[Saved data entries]
▽

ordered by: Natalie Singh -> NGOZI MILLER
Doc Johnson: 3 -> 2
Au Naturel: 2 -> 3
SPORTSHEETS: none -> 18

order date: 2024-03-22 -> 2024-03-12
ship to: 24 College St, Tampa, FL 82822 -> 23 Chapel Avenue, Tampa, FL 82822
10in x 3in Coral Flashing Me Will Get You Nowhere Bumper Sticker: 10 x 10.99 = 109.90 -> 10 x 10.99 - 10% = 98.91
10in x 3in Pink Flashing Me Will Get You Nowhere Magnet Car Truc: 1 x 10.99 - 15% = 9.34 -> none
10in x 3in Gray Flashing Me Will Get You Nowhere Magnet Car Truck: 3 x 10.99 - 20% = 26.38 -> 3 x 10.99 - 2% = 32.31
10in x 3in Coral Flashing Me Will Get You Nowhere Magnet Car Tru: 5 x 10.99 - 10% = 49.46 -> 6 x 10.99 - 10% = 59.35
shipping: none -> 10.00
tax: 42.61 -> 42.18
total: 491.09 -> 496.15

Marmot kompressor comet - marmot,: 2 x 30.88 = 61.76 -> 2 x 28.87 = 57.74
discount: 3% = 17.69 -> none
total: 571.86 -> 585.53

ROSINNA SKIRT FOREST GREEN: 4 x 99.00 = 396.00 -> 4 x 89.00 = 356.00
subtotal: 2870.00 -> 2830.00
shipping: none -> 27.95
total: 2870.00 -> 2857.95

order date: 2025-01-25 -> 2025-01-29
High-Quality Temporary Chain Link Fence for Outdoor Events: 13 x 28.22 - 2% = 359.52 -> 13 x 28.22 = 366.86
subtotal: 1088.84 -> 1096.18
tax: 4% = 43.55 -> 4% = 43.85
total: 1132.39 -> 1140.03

△

** EXERCISE **
Copy all records verbatim.

** EXERCISE SOLUTION **
ordered by: Natalie Singh -> NGOZI MILLER
Doc Johnson: 3 -> 2
Au Naturel: 2 -> 3
SPORTSHEETS: none -> 18

order date: 2024-03-22 -> 2024-03-12
ship to: 24 College St, Tampa, FL 82822 -> 23 Chapel Avenue, Tampa, FL 82822
10in x 3in Coral Flashing Me Will Get You Nowhere Bumper Sticker: 10 x 10.99 = 109.90 -> 10 x 10.99 - 10% = 98.91
10in x 3in Pink Flashing Me Will Get You Nowhere Magnet Car Truc: 1 x 10.99 - 15% = 9.34 -> none
10in x 3in Gray Flashing Me Will Get You Nowhere Magnet Car Truck: 3 x 10.99 - 20% = 26.38 -> 3 x 10.99 - 2% = 32.31
10in x 3in Coral Flashing Me Will Get You Nowhere Magnet Car Tru: 5 x 10.99 - 10% = 49.46 -> 6 x 10.99 - 10% = 59.35
shipping: none -> 10.00
tax: 42.61 -> 42.18
total: 491.09 -> 496.15

Marmot kompressor comet - marmot,: 2 x 30.88 = 61.76 -> 2 x 28.87 = 57.74
discount: 3% = 17.69 -> none
total: 571.86 -> 585.53

ROSINNA SKIRT FOREST GREEN: 4 x 99.00 = 396.00 -> 4 x 89.00 = 356.00
subtotal: 2870.00 -> 2830.00
shipping: none -> 27.95
total: 2870.00 -> 2857.95

order date: 2025-01-25 -> 2025-01-29
High-Quality Temporary Chain Link Fence for Outdoor Events: 13 x 28.22 - 2% = 359.52 -> 13 x 28.22 = 366.86
subtotal: 1088.84 -> 1096.18
tax: 4% = 43.55 -> 4% = 43.85
total: 1132.39 -> 1140.03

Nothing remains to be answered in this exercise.